The next day we were looking around, and we came upon two young men who said they were brothers, and they were so excited when we came near them that they could scarcely talk. They had been sinking a prospect hole and had just struck pay dirt.
We watched them pan out a couple of pans, and they certainly had struck it rich. After they had staked off their claims, Bridger asked them what name they would give their new discovery. They said, “There is a spring at the head of this ravine where we have often drunk and cooled ourselves, so we shall call our mine ‘Spring gulch,’” and I was told by miners afterwards that these brothers had surely found a rich mine, for it extended the whole length of the ravine.
I met one of the brothers a number of years after the time I saw them panning out the gold, and he told me that he and his brother took twenty thousand dollars apiece out of that mine.
The next day we were knocking around the mining camp, and we ran across a man whose name was Gregory. He was from Georgia, and he had just discovered a quartz lead which proved to be very rich in gold.
He showed us some of the quartz that he had taken from it, and we could see the gold all through the rock. He said that when he sank down a hundred feet, it would be twice as rich in gold as it was at the top.
There was a town built at this place, and it was called Gregory, and in two years there were a half a dozen quartz mills built in that vicinity and quite a number more quartz ledges had been discovered, and they all paid well.
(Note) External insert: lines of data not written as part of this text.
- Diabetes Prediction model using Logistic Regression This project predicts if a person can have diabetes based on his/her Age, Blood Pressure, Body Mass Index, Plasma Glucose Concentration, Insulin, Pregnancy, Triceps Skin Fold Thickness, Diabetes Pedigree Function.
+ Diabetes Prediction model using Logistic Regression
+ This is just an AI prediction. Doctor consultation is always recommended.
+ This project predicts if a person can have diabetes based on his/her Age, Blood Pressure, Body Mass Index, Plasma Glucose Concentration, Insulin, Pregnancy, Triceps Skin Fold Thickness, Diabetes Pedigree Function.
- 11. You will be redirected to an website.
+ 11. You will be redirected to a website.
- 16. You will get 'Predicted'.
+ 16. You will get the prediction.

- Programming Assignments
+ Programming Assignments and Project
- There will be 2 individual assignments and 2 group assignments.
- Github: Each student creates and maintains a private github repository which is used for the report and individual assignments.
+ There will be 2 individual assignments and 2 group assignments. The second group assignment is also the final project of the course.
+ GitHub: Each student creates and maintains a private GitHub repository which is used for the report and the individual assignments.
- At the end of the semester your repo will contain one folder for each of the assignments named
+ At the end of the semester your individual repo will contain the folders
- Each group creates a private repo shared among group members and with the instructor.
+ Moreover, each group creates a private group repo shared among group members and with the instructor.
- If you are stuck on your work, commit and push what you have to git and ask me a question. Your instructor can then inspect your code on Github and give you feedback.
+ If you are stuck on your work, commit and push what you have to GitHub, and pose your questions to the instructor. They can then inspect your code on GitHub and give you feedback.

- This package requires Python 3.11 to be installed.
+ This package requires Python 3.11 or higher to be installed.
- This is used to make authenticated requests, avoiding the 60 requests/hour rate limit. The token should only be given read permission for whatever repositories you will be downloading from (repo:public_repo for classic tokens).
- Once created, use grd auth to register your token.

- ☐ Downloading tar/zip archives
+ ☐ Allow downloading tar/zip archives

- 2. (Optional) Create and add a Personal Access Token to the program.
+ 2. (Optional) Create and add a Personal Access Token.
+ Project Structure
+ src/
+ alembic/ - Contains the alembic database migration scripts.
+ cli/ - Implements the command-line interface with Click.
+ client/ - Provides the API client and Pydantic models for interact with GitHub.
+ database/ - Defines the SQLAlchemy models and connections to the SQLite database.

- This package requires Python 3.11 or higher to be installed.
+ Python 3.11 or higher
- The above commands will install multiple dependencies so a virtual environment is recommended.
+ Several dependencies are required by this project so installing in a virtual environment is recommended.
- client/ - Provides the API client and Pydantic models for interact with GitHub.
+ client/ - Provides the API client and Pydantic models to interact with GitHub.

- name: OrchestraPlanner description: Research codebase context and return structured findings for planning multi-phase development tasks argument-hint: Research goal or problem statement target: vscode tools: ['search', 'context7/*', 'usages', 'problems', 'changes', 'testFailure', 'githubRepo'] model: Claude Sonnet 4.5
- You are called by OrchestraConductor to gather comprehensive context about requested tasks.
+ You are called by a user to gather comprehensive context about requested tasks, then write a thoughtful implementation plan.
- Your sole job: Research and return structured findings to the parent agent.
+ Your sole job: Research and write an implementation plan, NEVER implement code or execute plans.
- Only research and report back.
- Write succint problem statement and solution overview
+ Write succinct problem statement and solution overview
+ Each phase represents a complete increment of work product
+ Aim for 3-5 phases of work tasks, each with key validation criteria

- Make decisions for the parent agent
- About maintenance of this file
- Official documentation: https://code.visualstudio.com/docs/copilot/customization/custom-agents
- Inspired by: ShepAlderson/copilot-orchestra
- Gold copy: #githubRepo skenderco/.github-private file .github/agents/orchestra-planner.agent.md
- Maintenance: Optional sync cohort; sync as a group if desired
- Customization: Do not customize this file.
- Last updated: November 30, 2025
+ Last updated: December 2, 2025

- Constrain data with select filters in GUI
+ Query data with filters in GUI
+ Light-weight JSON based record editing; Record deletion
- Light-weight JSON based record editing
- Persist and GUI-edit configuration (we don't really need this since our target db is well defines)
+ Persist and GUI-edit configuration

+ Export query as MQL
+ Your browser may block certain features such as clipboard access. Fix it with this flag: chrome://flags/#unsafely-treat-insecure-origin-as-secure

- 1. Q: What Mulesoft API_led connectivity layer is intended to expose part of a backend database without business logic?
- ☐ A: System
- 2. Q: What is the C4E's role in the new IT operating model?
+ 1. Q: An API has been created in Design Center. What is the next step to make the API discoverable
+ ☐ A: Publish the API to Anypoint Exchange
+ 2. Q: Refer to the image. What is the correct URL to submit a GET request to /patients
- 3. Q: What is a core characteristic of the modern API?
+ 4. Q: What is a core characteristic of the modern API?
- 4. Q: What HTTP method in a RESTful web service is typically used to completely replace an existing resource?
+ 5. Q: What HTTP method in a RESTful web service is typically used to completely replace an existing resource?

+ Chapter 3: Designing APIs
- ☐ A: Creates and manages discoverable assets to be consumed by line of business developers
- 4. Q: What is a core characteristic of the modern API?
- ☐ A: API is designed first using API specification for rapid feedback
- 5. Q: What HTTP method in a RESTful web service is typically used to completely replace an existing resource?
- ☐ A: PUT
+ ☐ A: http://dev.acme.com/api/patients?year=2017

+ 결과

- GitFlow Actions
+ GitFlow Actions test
We had been in this region about two weeks, when I met one of the men that came with Capt. McKee. We were both surprised to see each other. I asked him what he was doing, and he said he was mining. He said the whole company was mining together on a claim they had taken up on south Clear creek about twelve miles from Russel’s gulch, and they had fifty feet of sluice boxes and were taking out from five to seven dollars a day to a man, and had ground enough to last them two years.